▶ **Task instructions**:
Which lines in the records below mention the word "weight"? Copy each one out.

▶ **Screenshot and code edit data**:
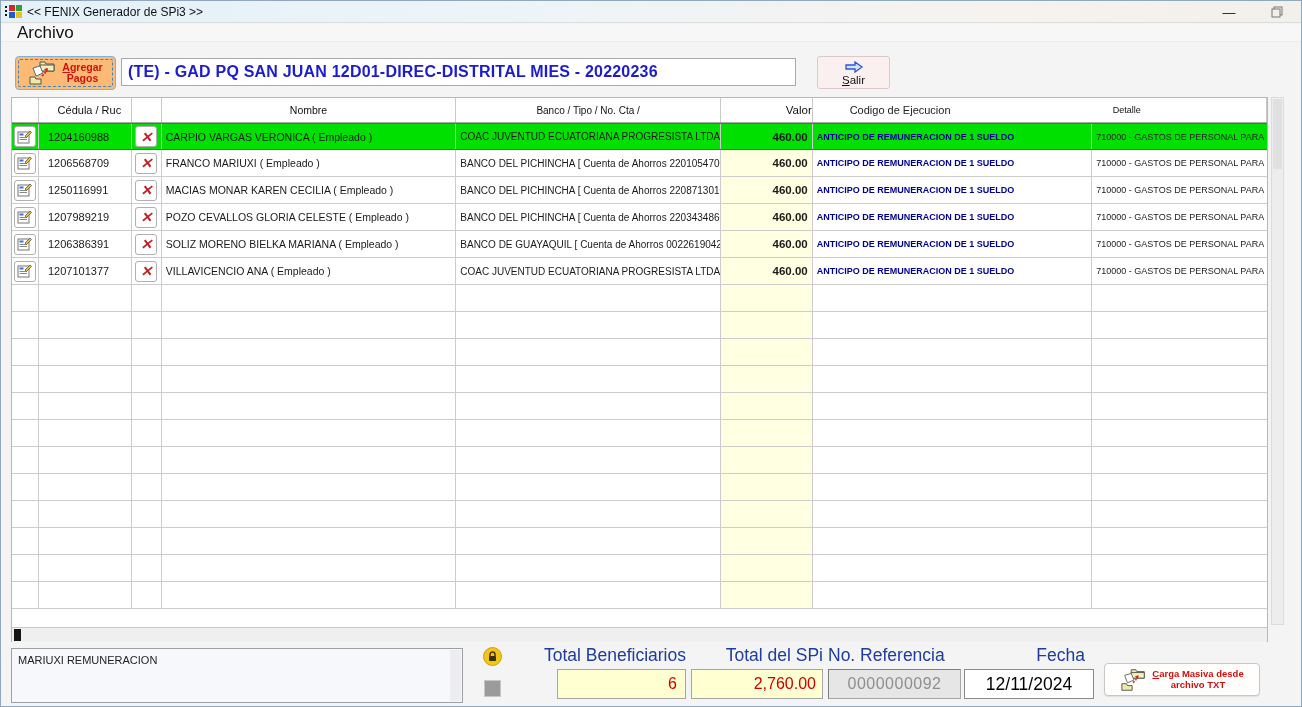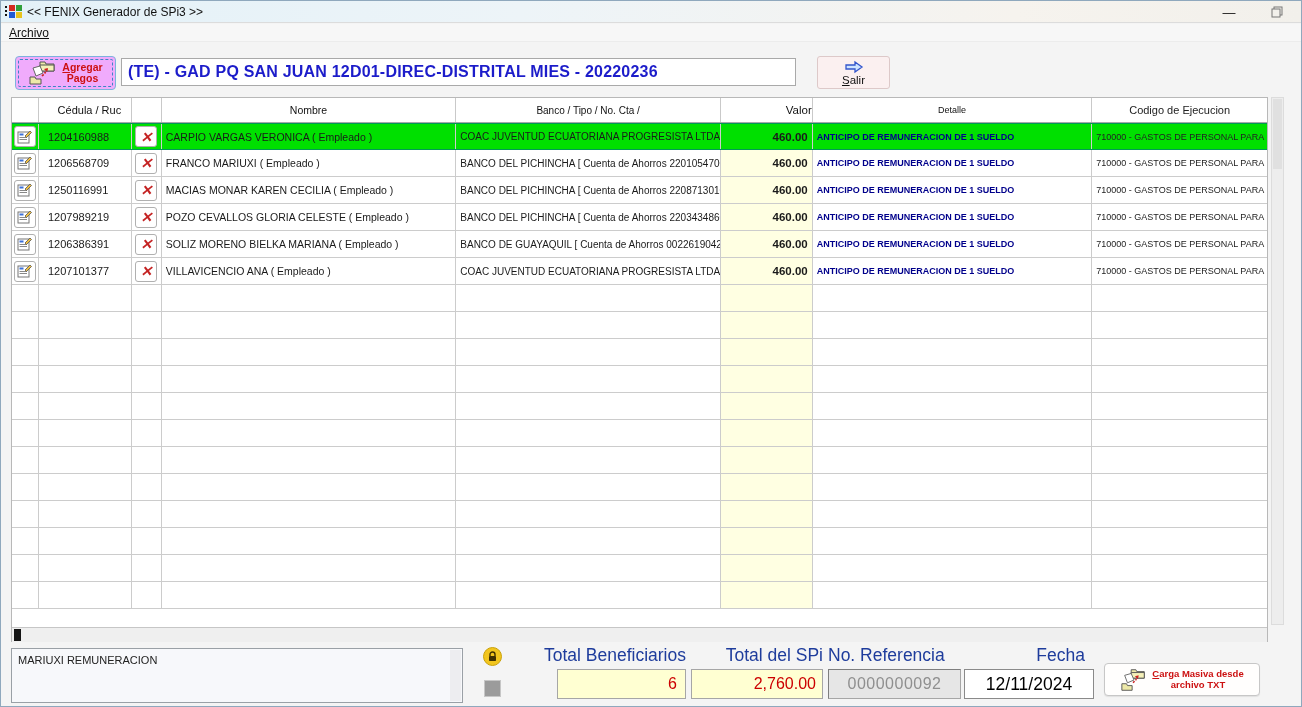--- a/index.html
+++ b/index.html
@@ -24,7 +24,7 @@
     position:absolute; left:0; top:23px; width:100%; height:18px; background:#f7f7f7;
     display:flex; align-items:center; border-bottom:1px solid #ececec;
   }
-  .menu-item { font-size:12px; color:#111; padding:1px 8px;text-decoration:underline; }
+  .menu-item { font-size:17px; color:#111; padding:1px 16px; }
   
   .btn-agregar {
     position:absolute; left:14px; top:55px; width:101px; height:34px;

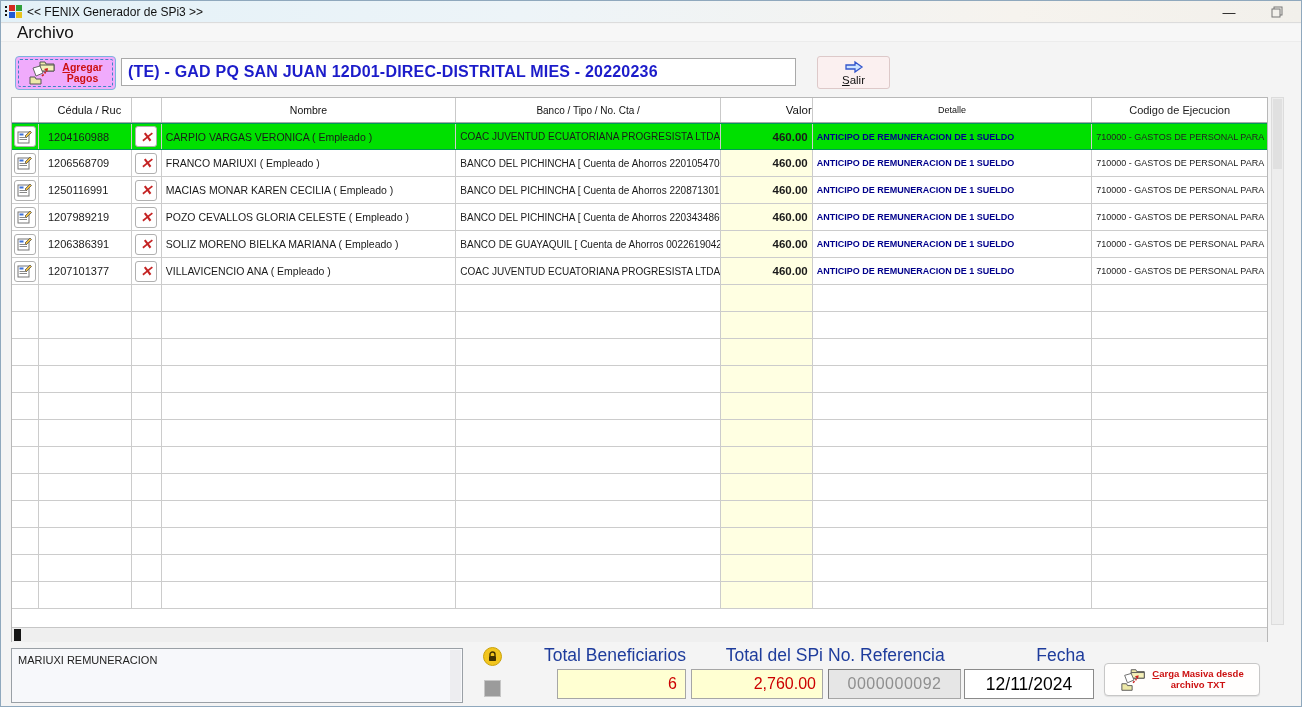--- a/index.html
+++ b/index.html
@@ -28,7 +28,7 @@
   
   .btn-agregar {
     position:absolute; left:14px; top:55px; width:101px; height:34px;
-    background:#f0abfc; border:1px solid #7db2dd; border-radius:4px;
+    background:#fdba74; border:1px solid #7db2dd; border-radius:4px;
     display:flex; align-items:center; justify-content:center; gap:4px;
   }
   .btn-agregar .inner-focus {

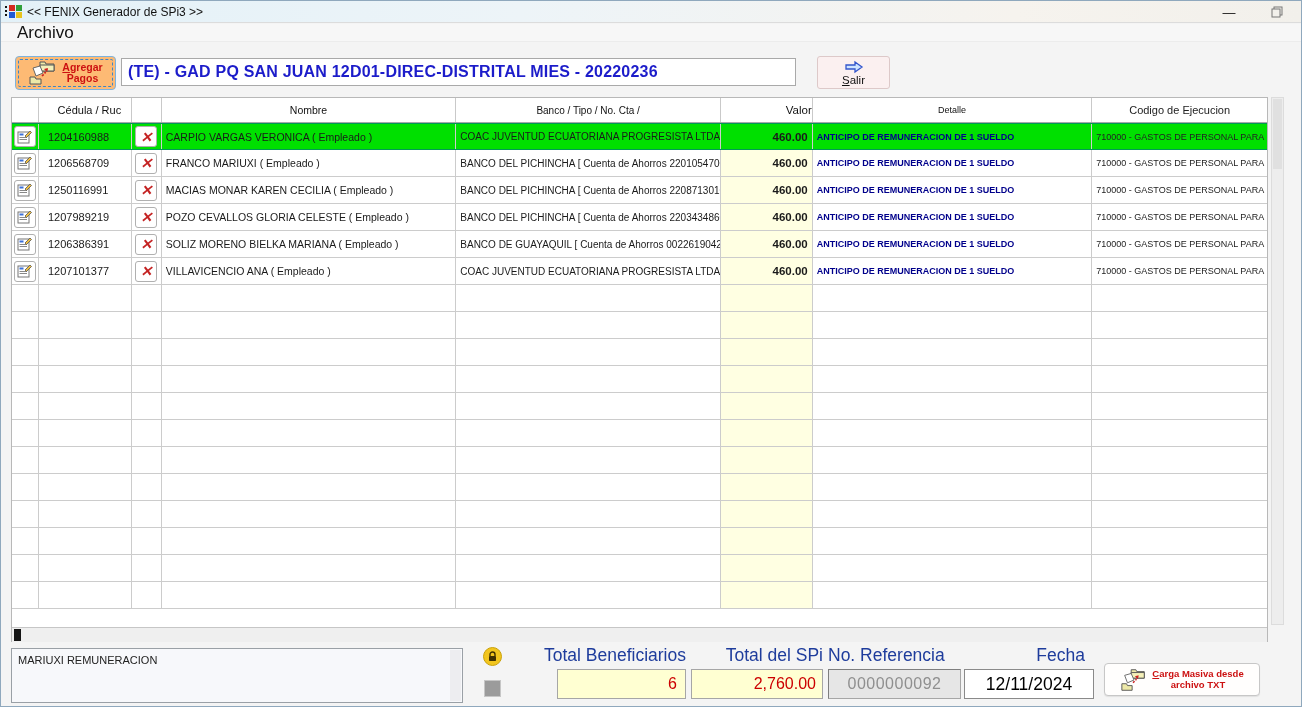--- a/index.html
+++ b/index.html
@@ -183,8 +183,8 @@
       <div class="th c3">Nombre</div>
       <div class="th c4">Banco / Tipo / No. Cta /</div>
       <div class="th c5" style="background:#fff;font-weight:normal">Valor</div>
+      <div class="th c7" style="font-size:11px">Codigo de Ejecucion</div>
       <div class="th c6" style="color:#111;font-weight:normal">Detalle</div>
-      <div class="th c7" style="font-size:11px">Codigo de Ejecucion</div>
     </div>
     <div class="tbody">
         <div class="trow selected">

▶ **Exercise answer**:
       <div class="th c5" style="background:#fff;font-weight:normal">Valor</div>
       <div class="th c6" style="color:#111;font-weight:normal">Detalle</div>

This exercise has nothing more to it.